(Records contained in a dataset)
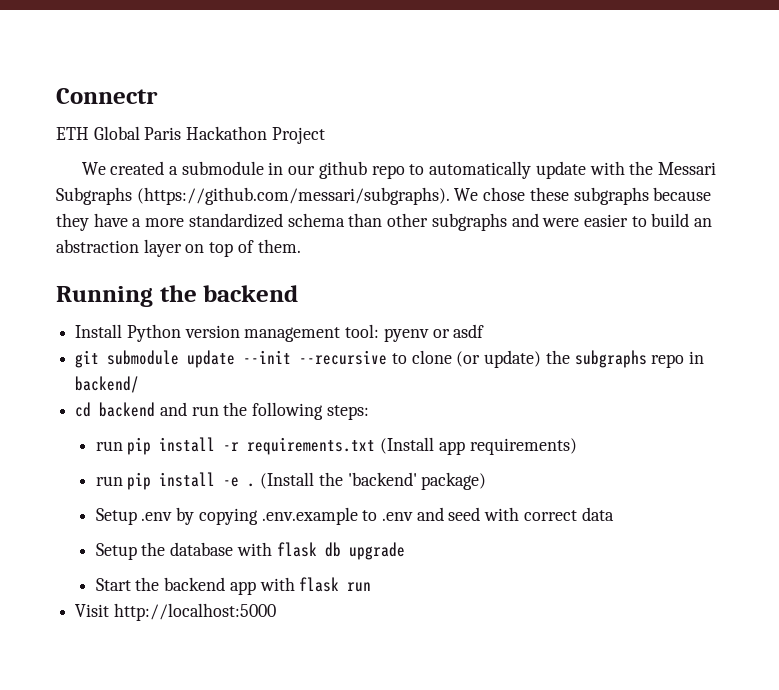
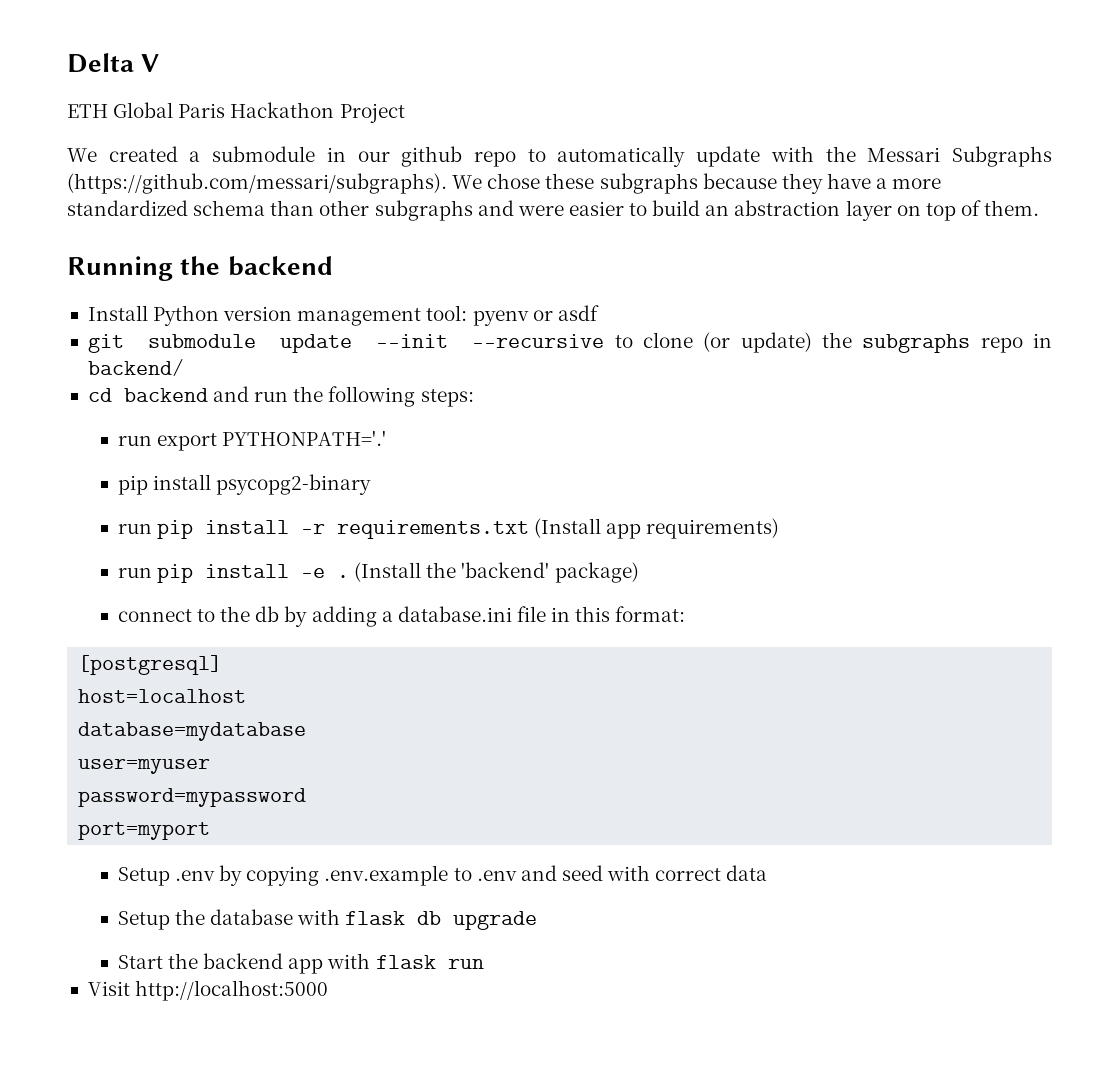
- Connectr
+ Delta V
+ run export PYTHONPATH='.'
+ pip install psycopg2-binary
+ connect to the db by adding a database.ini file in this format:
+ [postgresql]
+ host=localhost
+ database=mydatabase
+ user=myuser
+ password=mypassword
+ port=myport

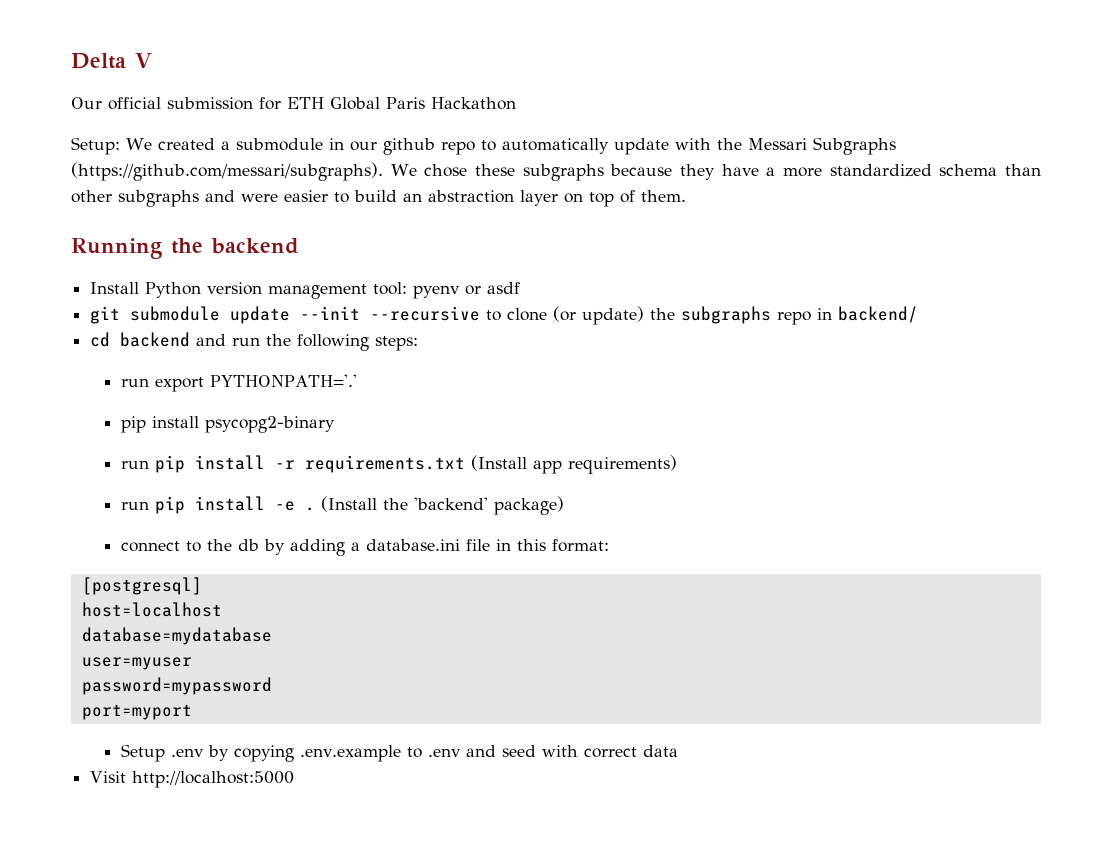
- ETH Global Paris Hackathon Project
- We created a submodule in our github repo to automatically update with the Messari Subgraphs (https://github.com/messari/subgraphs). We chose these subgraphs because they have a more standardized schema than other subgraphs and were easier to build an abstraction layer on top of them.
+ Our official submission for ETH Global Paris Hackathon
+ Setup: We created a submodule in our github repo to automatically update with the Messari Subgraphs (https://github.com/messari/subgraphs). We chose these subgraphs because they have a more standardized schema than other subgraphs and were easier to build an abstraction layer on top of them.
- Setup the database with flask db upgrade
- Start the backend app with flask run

> [ACTION ITEM]: Leave out the pictures and print every line of the data exactly.

> [REPLY]:
- Connectr
+ Delta V
+ run export PYTHONPATH='.'
+ pip install psycopg2-binary
+ connect to the db by adding a database.ini file in this format:
+ [postgresql]
+ host=localhost
+ database=mydatabase
+ user=myuser
+ password=mypassword
+ port=myport

- ETH Global Paris Hackathon Project
- We created a submodule in our github repo to automatically update with the Messari Subgraphs (https://github.com/messari/subgraphs). We chose these subgraphs because they have a more standardized schema than other subgraphs and were easier to build an abstraction layer on top of them.
+ Our official submission for ETH Global Paris Hackathon
+ Setup: We created a submodule in our github repo to automatically update with the Messari Subgraphs (https://github.com/messari/subgraphs). We chose these subgraphs because they have a more standardized schema than other subgraphs and were easier to build an abstraction layer on top of them.
- Setup the database with flask db upgrade
- Start the backend app with flask run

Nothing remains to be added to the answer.